Pour conclure, nous vous supplions, mesdames et messieurs, d'être fermes et clairs lorsque vous transmettrez notre message, pour l'amour de nos petits-enfants. Nous vous prions de demander à nos législateurs d'agir promptement, avant que la situation ne fasse d'autres victimes.
Mme Patricia Moreau (Canadian Grandparents' Rights Association): Je m'appelle Patricia Moreau, et voici quelles sont nos recommandations concernant les modifications à apporter à la loi.
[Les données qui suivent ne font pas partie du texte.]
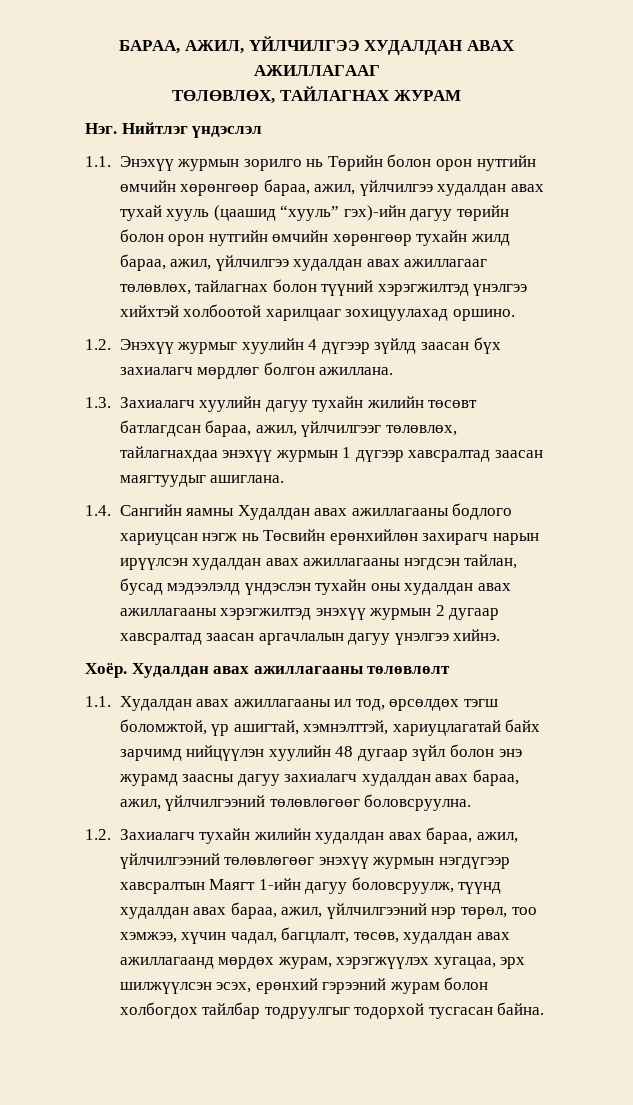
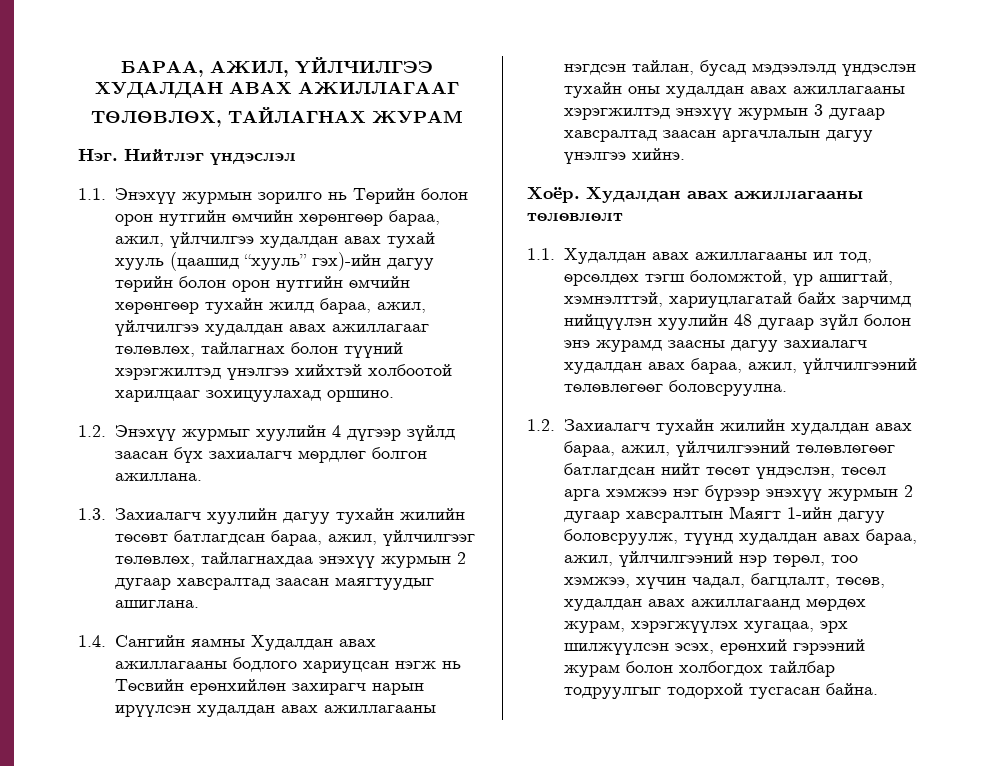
- 1.3. Захиалагч хуулийн дагуу тухайн жилийн төсөвт батлагдсан бараа, ажил, үйлчилгээг төлөвлөх, тайлагнахдаа энэхүү журмын 1 дүгээр хавсралтад заасан маягтуудыг ашиглана.
+ 1.3. Захиалагч хуулийн дагуу тухайн жилийн төсөвт батлагдсан бараа, ажил, үйлчилгээг төлөвлөх, тайлагнахдаа энэхүү журмын 2 дугаар хавсралтад заасан маягтуудыг ашиглана.
- 1.4. Сангийн яамны Худалдан авах ажиллагааны бодлого хариуцсан нэгж нь Төсвийн ерөнхийлөн захирагч нарын ирүүлсэн худалдан авах ажиллагааны нэгдсэн тайлан, бусад мэдээлэлд үндэслэн тухайн оны худалдан авах ажиллагааны хэрэгжилтэд энэхүү журмын 2 дугаар хавсралтад заасан аргачлалын дагуу үнэлгээ хийнэ.
+ 1.4. Сангийн яамны Худалдан авах ажиллагааны бодлого хариуцсан нэгж нь Төсвийн ерөнхийлөн захирагч нарын ирүүлсэн худалдан авах ажиллагааны нэгдсэн тайлан, бусад мэдээлэлд үндэслэн тухайн оны худалдан авах ажиллагааны хэрэгжилтэд энэхүү журмын 3 дугаар хавсралтад заасан аргачлалын дагуу үнэлгээ хийнэ.
- 1.2. Захиалагч тухайн жилийн худалдан авах бараа, ажил, үйлчилгээний төлөвлөгөөг энэхүү журмын нэгдүгээр хавсралтын Маягт 1-ийн дагуу боловсруулж, түүнд худалдан авах бараа, ажил, үйлчилгээний нэр төрөл, тоо хэмжээ, хүчин чадал, багцлалт, төсөв, худалдан авах ажиллагаанд мөрдөх журам, хэрэгжүүлэх хугацаа, эрх шилжүүлсэн эсэх, ерөнхий гэрээний журам болон холбогдох тайлбар тодруулгыг тодорхой тусгасан байна.
+ 1.2. Захиалагч тухайн жилийн худалдан авах бараа, ажил, үйлчилгээний төлөвлөгөөг батлагдсан нийт төсөт үндэслэн, төсөл арга хэмжээ нэг бүрээр энэхүү журмын 2 дугаар хавсралтын Маягт 1-ийн дагуу боловсруулж, түүнд худалдан авах бараа, ажил, үйлчилгээний нэр төрөл, тоо хэмжээ, хүчин чадал, багцлалт, төсөв, худалдан авах ажиллагаанд мөрдөх журам, хэрэгжүүлэх хугацаа, эрх шилжүүлсэн эсэх, ерөнхий гэрээний журам болон холбогдох тайлбар тодруулгыг тодорхой тусгасан байна.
Si la loi comportait des dispositions en faveur du maintien de la relation entre les grands-parents et leurs petits-enfants, cela influencerait probablement le comportement des parents qui ont la garde et qui, autrement, auraient tendance à refuser le droit de visite sans motif valable. Nous suggérons que la Loi sur le divorce dispose que cette relation soit présumée être dans l'intérêt de l'enfant et que, par conséquent, elle ne soit pas perturbée à moins qu'on puisse démontrer à un tribunal qu'elle n'est pas dans l'intérêt de l'enfant.
La Loi sur le divorce devrait être modifiée afin de reconnaître que les grands-parents appartiennent à une catégorie distincte de tiers et qu'ils peuvent demander un droit de visite sans y avoir été autorisés par la cour.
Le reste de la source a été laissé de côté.